Her academic studies and career (described as 'brilliant' - UCL Annual Report for 1940) was unusually convoluted in that she was listed as both a UCL staff member (lecturer from 1923) and as a student (from 1919 - until she completed her studies in medicine 14 years later). She was awarded the BSc in Chemistry & Physics (1923) MSc in Chemistry (1924) and, as noted above, completed her PhD in 1927. However, she then took up Part 2 studies in medicine and became a Member of the Royal College of Surgeons, and Licentiate of the Royal College of Physicians  in 1933 (Member RCP 1937).
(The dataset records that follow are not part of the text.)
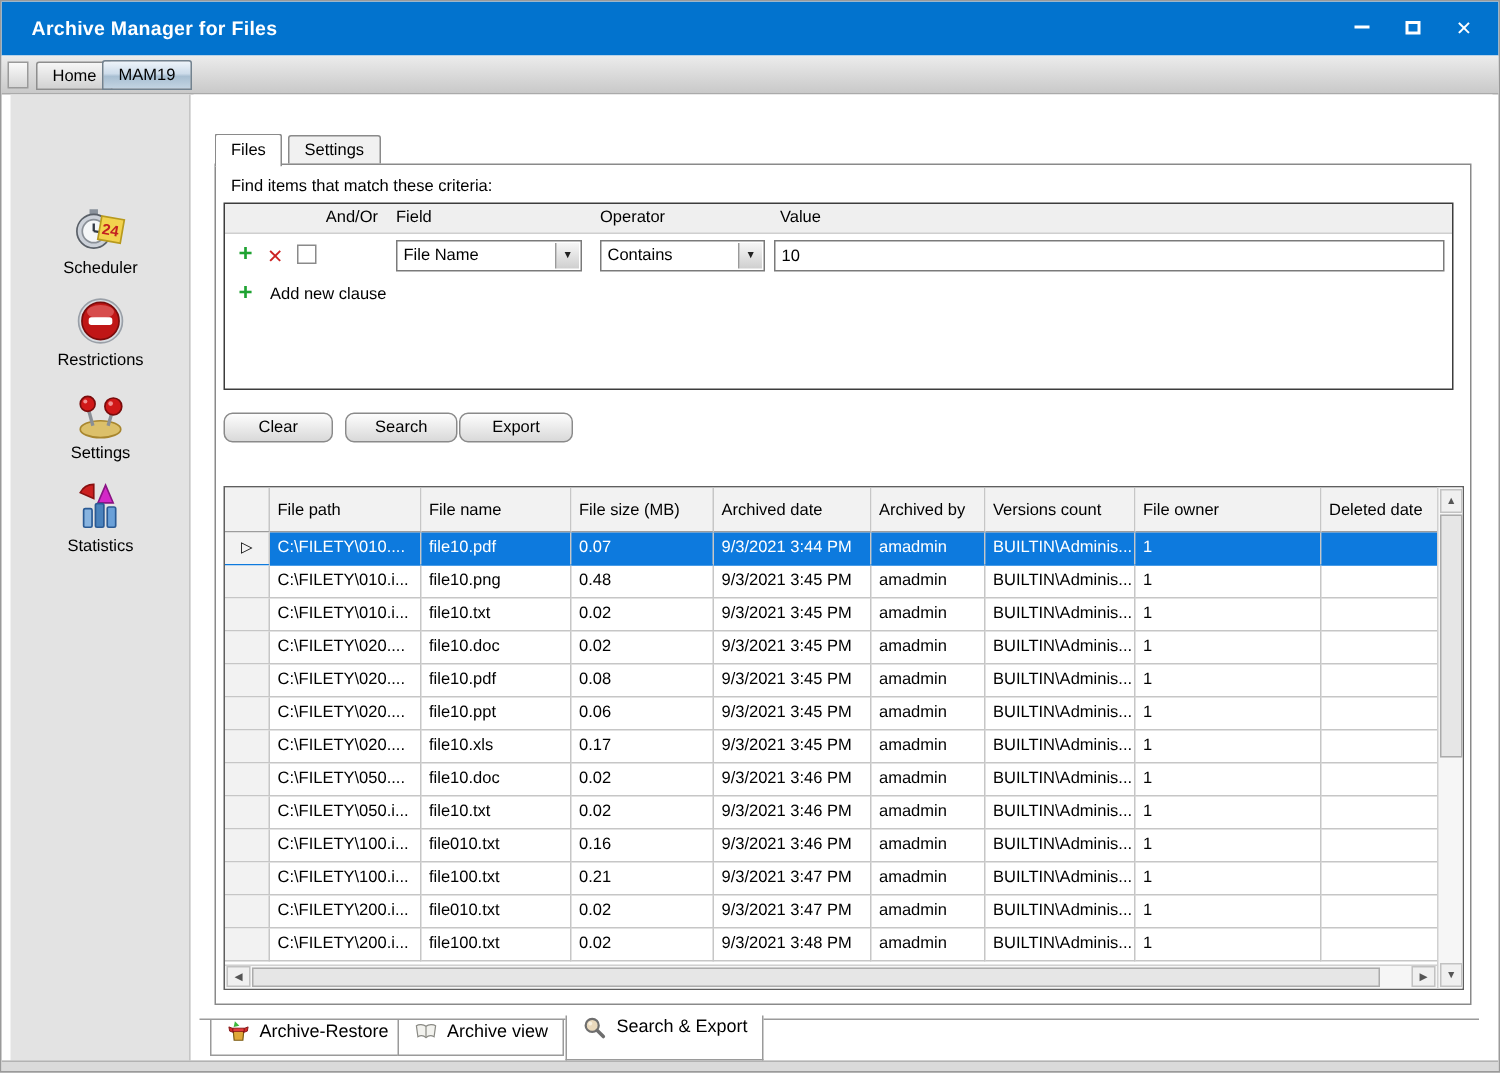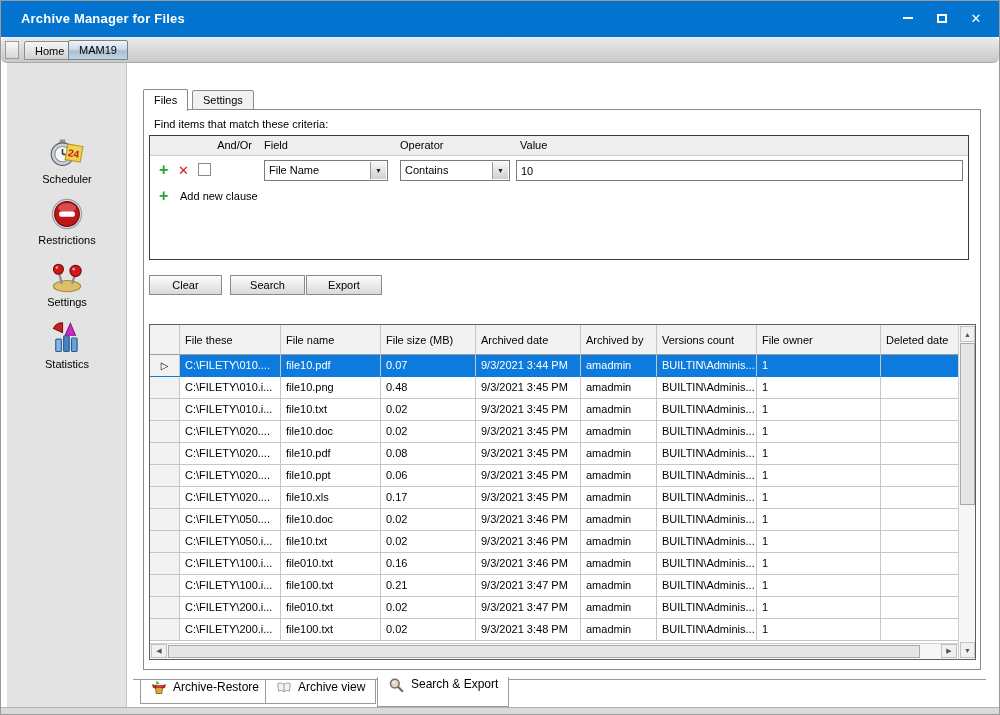--- a/index.html
+++ b/index.html
@@ -22,7 +22,7 @@
   .glyph-close{color:#fff;font-size:13px;font-weight:bold;line-height:1;}
 
   
-  .tabstrip{position:absolute;left:0;top:36px;width:100%;height:26px;background:linear-gradient(#ececec,#c9c9c9);border-bottom:1px solid #aaa;border-radius:6px;}
+  .tabstrip{position:absolute;left:0;top:36px;width:100%;height:26px;background:linear-gradient(#ececec,#c9c9c9);border-bottom:1px solid #aaa;}
   .grip{position:absolute;left:4px;top:4px;width:14px;height:18px;background:linear-gradient(#fafafa,#d6d6d6);border:1px solid #9a9a9a;}
   .toptab{position:absolute;top:4px;height:19px;padding:0 10px;font-size:11px;line-height:18px;color:#000;
           background:linear-gradient(#f6f6f6,#d2d2d2);border:1px solid #8e8e8e;border-radius:2px 2px 0 0;}

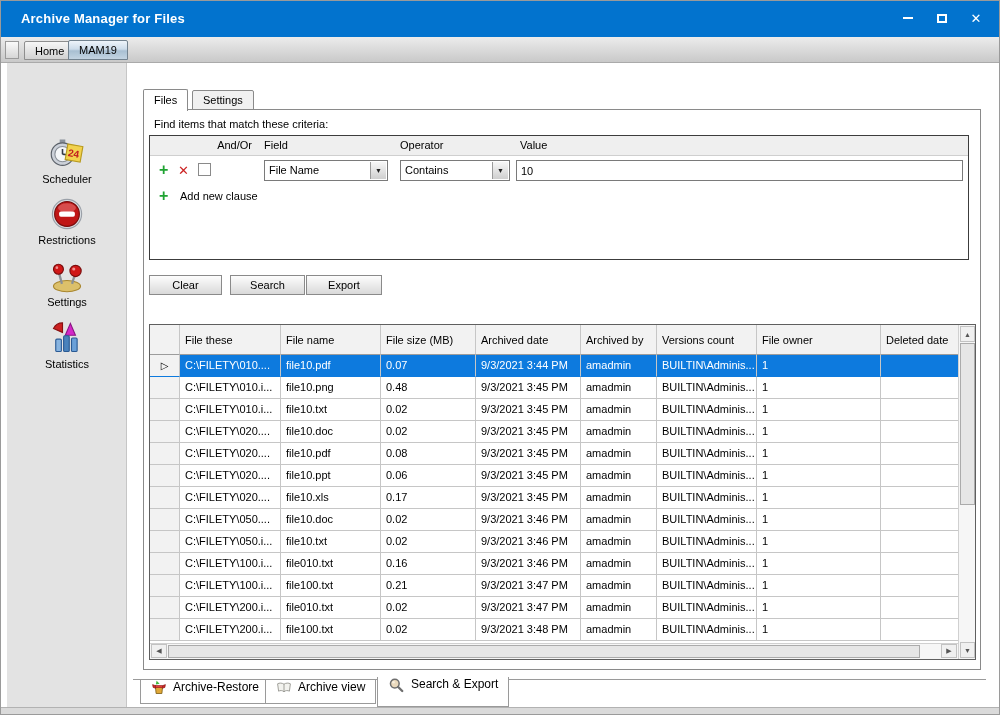--- a/index.html
+++ b/index.html
@@ -76,7 +76,7 @@
 
   
   .btn{position:absolute;top:165px;height:20px;font-size:11px;color:#000;line-height:18px;
-       background:linear-gradient(#fdfdfd,#d9d9d9);border:1px solid #8a8a8a;border-radius:0;}
+       background:linear-gradient(#fdfdfd,#d9d9d9);border:1px solid #8a8a8a;border-radius:6px;}
   .btn-clear{left:5px;width:73px;}
   .btn-search{left:86px;width:75px;}
   .btn-export{left:162px;width:76px;}

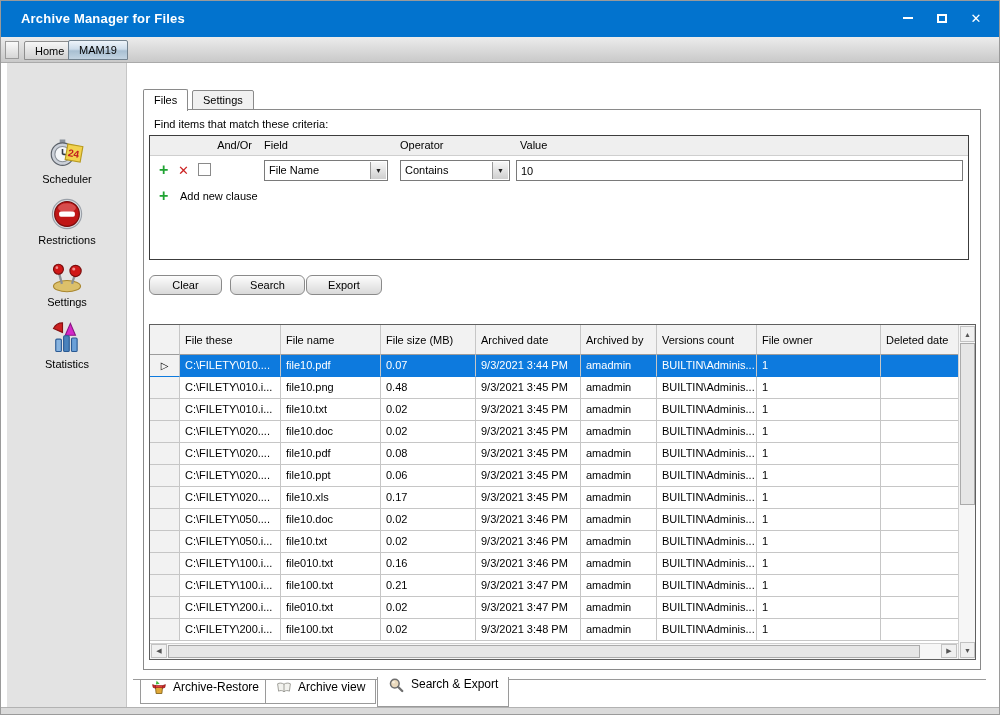--- a/index.html
+++ b/index.html
@@ -245,7 +245,7 @@
         <div class="grid-scrollwrap">
           <div class="grow head">
             <div class="gcell"></div>
-          <div class="gcell">File these</div>
+          <div class="gcell">File path</div>
               <div class="gcell">File name</div>
               <div class="gcell">File size (MB)</div>
               <div class="gcell">Archived date</div>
Phyllis was the daughter of William Tookey of Combe Lodge, Duncombe Hill London. Well known, and well published as an engineer, her father was able to place her in the City of London School for Girls where she excelled in science.

 

She entered UCL as an undergraduate in 1919 and lived at her home address until 1926 when she appears to have married, taking up residence at St Petersburgh Place (W2).  Of the shadowy Mr Kerridge little is known but Phyllis' insistence that she retain her maiden name after marriage (thereafter Phyllis Tookey Kerridge) is, perhaps, an indication of her ideas about women's identity in society and her support for women's causes.  She is recorded as being a committee member of the Women's Union Society in her student days.

 

Her principal work in developing the miniature glass electrode came during her research for her PhD.  Phyllis had the good fortune to be well versed in physical chemistry and this allowed her to contrive a glass electrode design that was insertable into biological membranes.  She was attempting to establish certain biochemical processes in living tissue.  Glass electrodes are able to measure acidity/alkilinity of biological fluids by establishing the potential created when the electrode is screened by glass.  Acidity is denoted by the hydrogen ion (H+) concentration, alkalinity by the hydroxyl (OH-) ion concentration.  The glass/electrode combination works because the glass becomes an hydrogen-ion permeable 'membrane'.

 

An exposed platinum electrode surface absorbs H+ ions particularly well. As it does so, an electron motive force develops and this electrode potential or 'half cell (or 'half electrode pair') if paired with a source of counter potential (the other 'half-cell') creates a 'balanced cell'  and this forms an electric current circuit.  The result is the electrical measurement of the Hydrogen ion concentration and thus a measure of the pH.

 

Phyllis was aware that very small electrode dimensions led to very small potentials - too low to measure - but she needed small dimensions in her electrode to successfully invade very narrow layers in living tissue.  She overcame the problem by maximising the electrode surface area by heat treating the platinum with platinum chloride at red heat.  This created a massively greater surface than hitherto and gave a much larger signal making it possible to measure very small variations in larger fluid volumes, and producing enough signal for accurate measurement in low fluid volumes.  To this day the lessons provided by Phyllis Tookey are still incorporated into the ‘black art’ of glass electrode manufacture.

 

Following her PhD she was appointed as Demonstrator in Physiology At UCL in 1923 (following graduation) and retained this status until 1926 when she was appointed lecturer.  This became a part-time appointment from 1929 until 1935 when she was then given a 5 year appointment as a full time lecturer.  She died, tragically, of an unrecorded illness in June 1940.

 

The work that Phyllis carried out was only recognised retrospectively.  The first major citation for her work appears in 1939. It is unlikely then that she would have known that her electrode work had been acknowledged and recognised, though it would be nice to believe that she did.